E que tal obrigar os presos a trabalhar – nem que seja para que se sustentem, e deixem de ser um peso adicional para o contribuinte? Nada feito: é desumano. Nossa “constituição cidadã” proíbe o trabalho forçado (art. 5º, XLVII, “c”). E ninguém há de negar que isso fica lindo no papel: “uau, como nossa constituição é avançada a sintonizada com os direitos humanos!” De fato. Isso deve ter alguma relação com o fato de dividirmos as responsabilidades da seguinte maneira: quem opta por não viver conforme os ditames da sociedade, se for pego, vai poder passar seu tempo de reclusão na completa ociosidade, se assim desejar, sendo mantido pelo dinheiro do contribuinte – mas não é só, e, como se viu, se morrer no período de custódia, o mesmo contribuinte custeia a indenização à sua família. O fato das condições em que o preso passa esse tempo serem, em quase todos os casos, ruins, acaba obscurecendo o julgamento liberal-progressista sobre o assunto: “ah, então vocês acham que é um ‘prêmio’ ir pra cadeia?” – não é exatamente um “prêmio”, mas se já damos de barato que o Estado não manda nas cadeias, porque é que as próprias facções que as controlam até agora não investiram para reformá-las? O dinheiro que é usado para subornar agentes penitenciários também poderia ser aplicado nisso.

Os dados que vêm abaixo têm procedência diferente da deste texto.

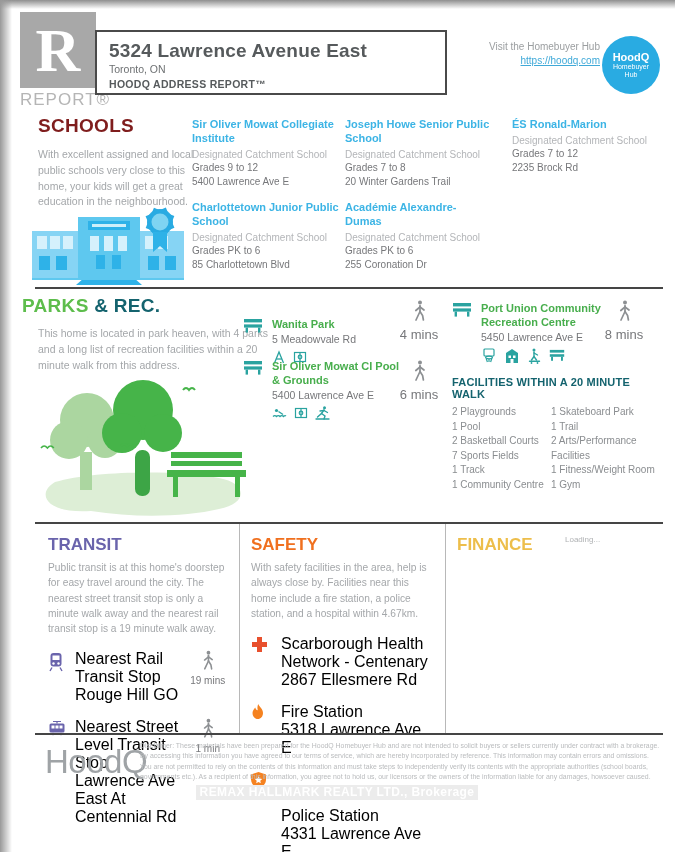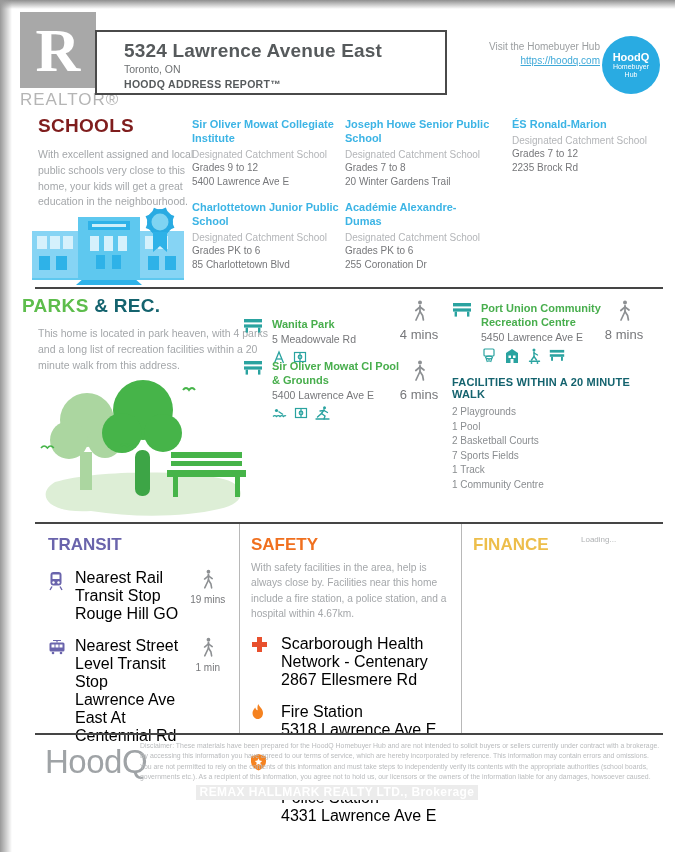"5324 Lawrence Avenue East" .addr-box { padding: 8px 10px 0 27px -> 8px 10px 0 12px }
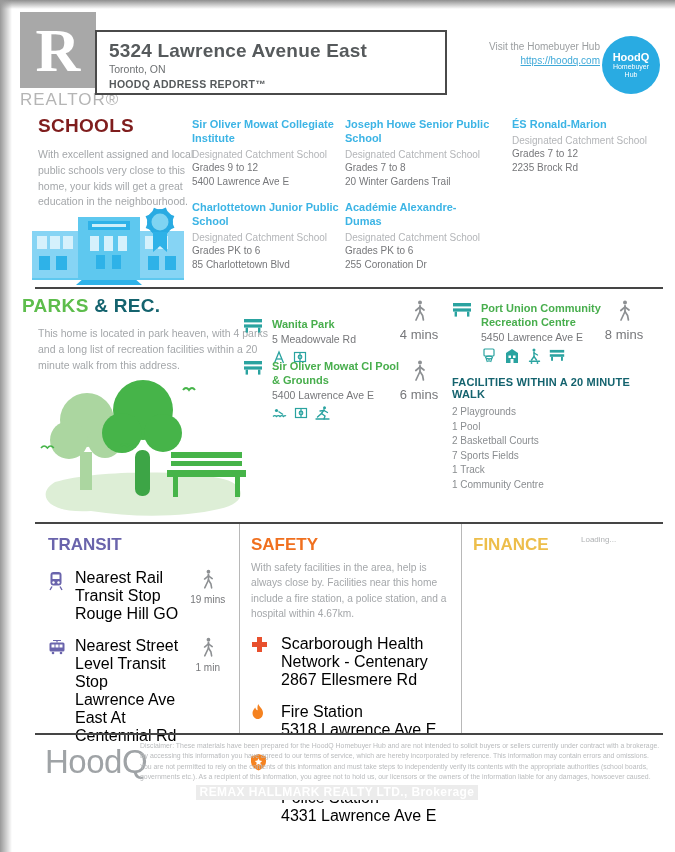"REALTOR®" div.wordmark { text: REALTOR -> REPORT }
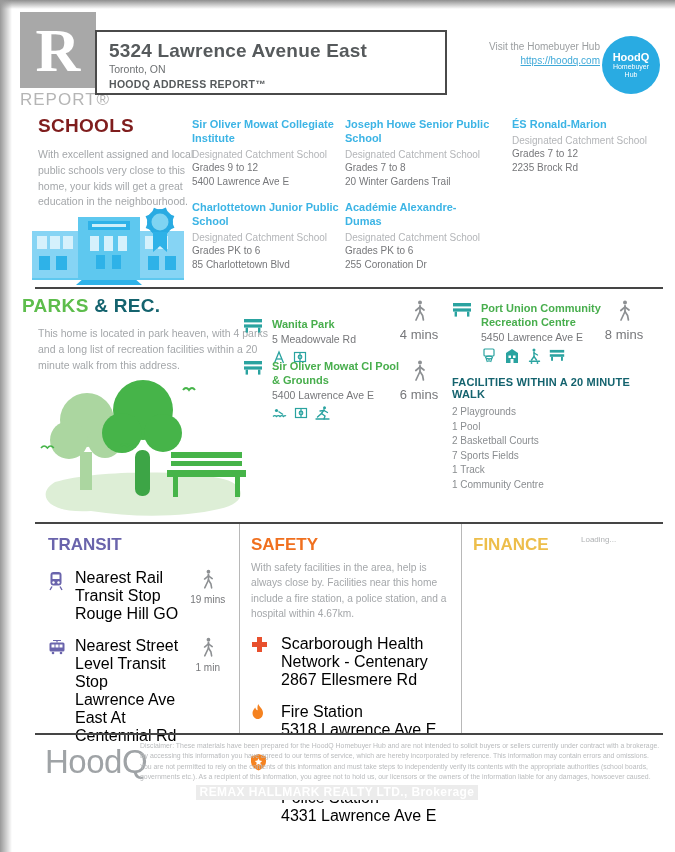"1 Skateboard Park" ul.c2 { html: none -> <ul> <li>1 Skateboard Park</li> <li>1 Trail</li> <li>2 Arts/Performance Facilities</li> <li>1 Fitness/Weight Room</li> <li>1 Gym</li> </ul> }
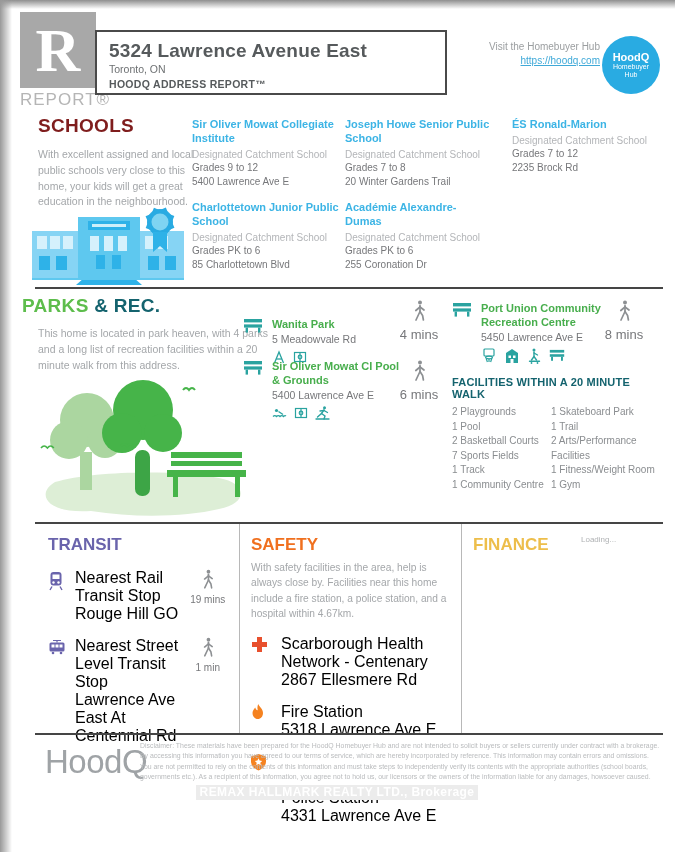"SAFETY" .panel.safety { width: 223px -> 207px }
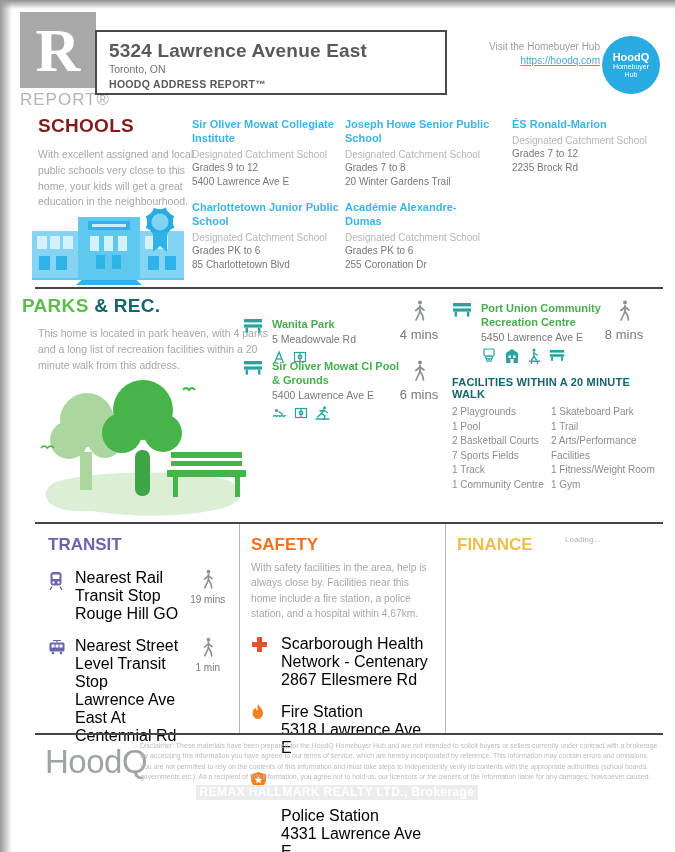"Public transit is at this" p.desc { html: none -> <p>Public transit is at this home's doorstep for easy travel around the city. The nearest street transit stop is only a minute walk away and the nearest rail transit stop is a 19 minute walk away.</p> }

Brincadeiras à parte, chegou-se a uma encruzilhada: a segurança pública está entrando rapidamente em colapso. Já passamos dos 60 mil homicídios por ano, as facções criminosas controlam setores do Judiciário e praticamente todo o sistema prisional. Como é que se resolve isso? Francamente, não tenho idéia – mas suspeito que o amolecimento das penas sob pretextos humanistas mais atrapalhe do que ajude, assim como uma outra geração de idéias absurdas quem vêm por aí, como a “inconstitucionalidade da pena de prisão”, defendida, veja você, por um magistrado que é responsável por execuções penais. Em suma, o galinheiro está cheio de contribuintes e é guardado por raposas muito espertas. Defenda-se quem puder.
13 de janeiro de 2017
Thiago Pacheco é advogado, pós graduado em Processo Civil e formado em jornalismo. Escreve no Implicante às quintas-feiras.